La date des funérailles coïncide avec Muharram, le premier mois du calendrier islamique, une période où les musulmans chiites se rassemblent pour commémorer le martyre au septième siècle de Husayn ibn Ali, le petit-fils du prophète Mahomet, qui a refusé de prêter allégeance au calife omeyyade Yazid Ier, un dirigeant qu'il considérait comme tyrannique. Les parallèles avec la propre mort de Khamenei sont frappants. Les valeurs de l'Occident sont évidentes. Dans l'un de ses derniers discours, le 17 février, Khamenei a évoqué ce symbole chiite de résistance, disant : « Quelqu'un comme moi ne prêtera pas allégeance à quelqu'un comme Yazid. Une nation avec la culture de l'Iran ne prêtera pas allégeance à des dirigeants corrompus comme ceux d'Amérique. »

**Questions Fréquemment Posées**
Voici une liste de FAQ sur les funérailles prévues de six jours pour Ali Khamenei, rédigée dans un ton naturel avec des réponses directes.
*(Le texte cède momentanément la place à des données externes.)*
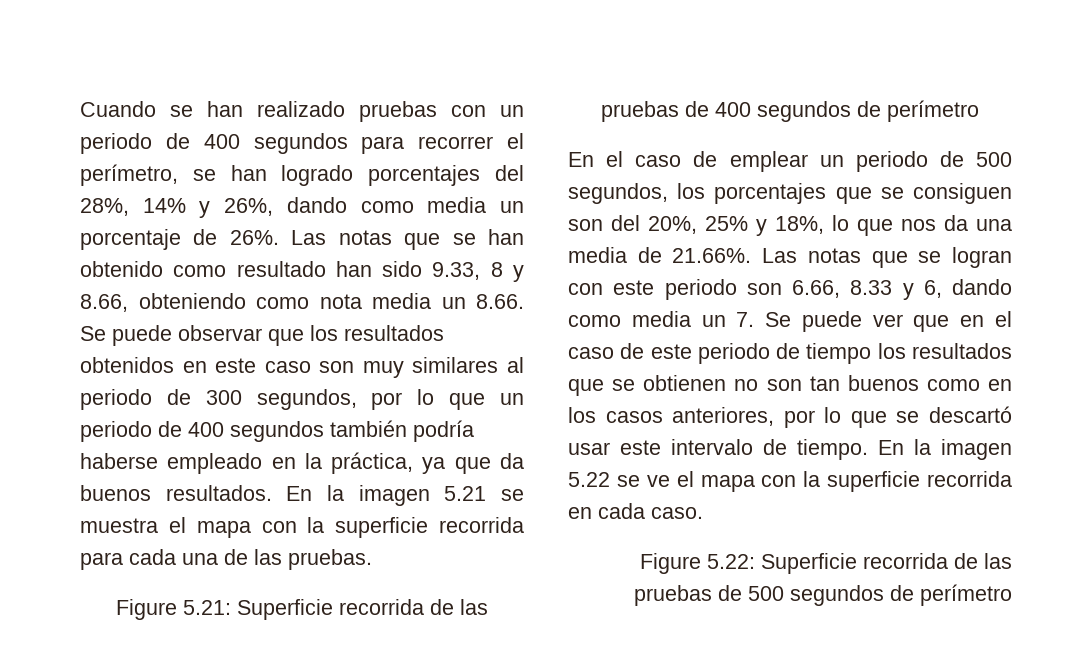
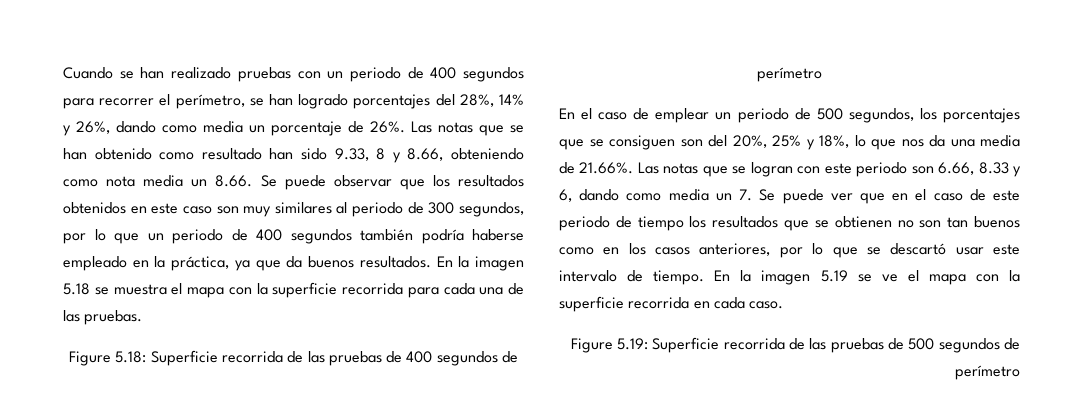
- En la imagen 5.21 se muestra el mapa con la superficie recorrida para cada una de las pruebas.
+ En la imagen 5.18 se muestra el mapa con la superficie recorrida para cada una de las pruebas.
- Figure 5.21: Superficie recorrida de las pruebas de 400 segundos de perímetro
+ Figure 5.18: Superficie recorrida de las pruebas de 400 segundos de perímetro
- En la imagen 5.22 se ve el mapa con la superficie recorrida en cada caso.
+ En la imagen 5.19 se ve el mapa con la superficie recorrida en cada caso.
- Figure 5.22: Superficie recorrida de las pruebas de 500 segundos de perímetro
+ Figure 5.19: Superficie recorrida de las pruebas de 500 segundos de perímetro

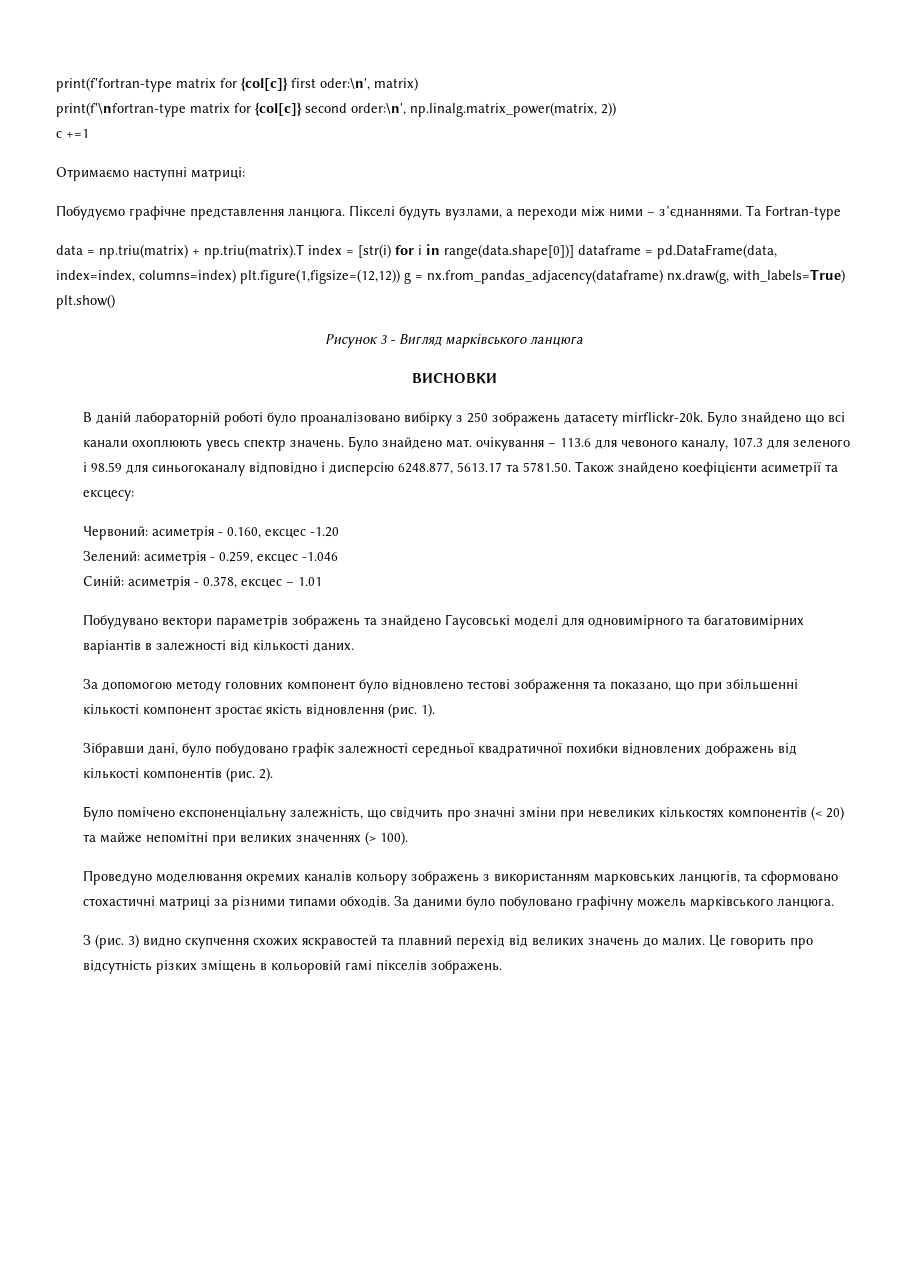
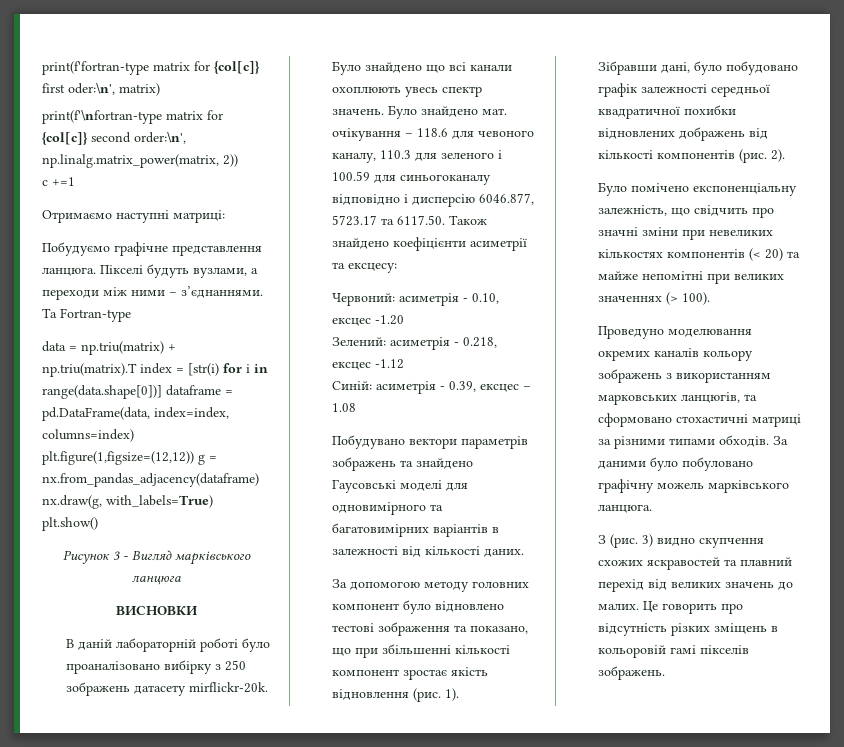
- Було знайдено мат. очікування – 113.6 для чевоного каналу, 107.3 для зеленого і 98.59 для синьогоканалу відповідно і дисперсію 6248.877, 5613.17 та 5781.50. Також знайдено коефіцієнти асиметрії та ексцесу:
+ Було знайдено мат. очікування – 118.6 для чевоного каналу, 110.3 для зеленого і 100.59 для синьогоканалу відповідно і дисперсію 6046.877, 5723.17 та 6117.50. Також знайдено коефіцієнти асиметрії та ексцесу:
- Червоний: асиметрія - 0.160, ексцес -1.20
+ Червоний: асиметрія - 0.10, ексцес -1.20
- Зелений: асиметрія - 0.259, ексцес -1.046
+ Зелений: асиметрія - 0.218, ексцес -1.12
- Синій: асиметрія - 0.378, ексцес – 1.01
+ Синій: асиметрія - 0.39, ексцес – 1.08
**Questions Générales et Pratiques**

1. **Pourquoi les funérailles devraient-elles durer six jours ?**
Le programme de six jours permet des processions de deuil dans plusieurs grandes villes à travers l'Iran, y compris Téhéran, Mashhad et Qom. Cela donne à des millions de personnes de différentes régions la chance de rendre hommage sans provoquer un embouteillage massif en un seul jour.

2. **Combien de personnes sont attendues ?**
Les responsables prévoient des millions de personnes en deuil, peut-être les plus grands rassemblements de l'histoire de l'Iran. Les foules pourraient rivaliser ou dépasser celles observées aux funérailles du général Qassem Soleimani en 2020.

3. **Où se tiendra la cérémonie funéraire principale ?**
Les funérailles d'État principales auront probablement lieu à la mosquée Grand Mosalla à Téhéran, suivies d'un cortège vers la place Azadi. Un enterrement séparé aura lieu dans sa ville natale de Mashhad, près du sanctuaire de l'Imam Reza.

4. **Les funérailles seront-elles ouvertes au public ?**
Oui, les processions sont conçues pour la participation du public. Cependant, la sécurité sera extrêmement stricte et l'accès à certaines zones près du corps pourrait être limité aux VIP et aux délégations officielles.

**Sécurité et Logistique**

5. **Y a-t-il des problèmes de sécurité pour les participants ?**
Oui. Avec des millions de personnes dans des espaces restreints, il y a des risques de bousculades, d'épuisement par la chaleur et de menaces potentielles pour la sécurité de la part de dissidents ou d'acteurs étrangers. Les autorités déploieront une sécurité lourde et des tentes médicales.

6. **Comment le gouvernement gérera-t-il les foules massives ?**
Le gouvernement fermera probablement les autoroutes principales, suspendra les vols à destination et en provenance de Téhéran, et déploiera des milliers de membres de la milice Basij et des Gardiens de la Révolution pour gérer la circulation et le contrôle des foules. Les transports en commun seront gratuits ou fortement subventionnés.

7. **Des dirigeants étrangers assisteront-ils ?**
On s'attend à ce que des représentants de nations alliées y assistent. Les dirigeants occidentaux enverront probablement des diplomates de rang inférieur ou sauteront complètement l'événement en raison des tensions politiques.

**Contexte Politique et Historique**

8. **Que se passe-t-il pour la direction de l'Iran immédiatement après sa mort ?**
Selon la constitution, l'Assemblée des experts se réunira pour sélectionner un nouveau guide suprême. Dans l'intérim, un conseil composé du président, du chef du pouvoir judiciaire et d'un membre du Conseil des gardiens assumera temporairement ses pouvoirs.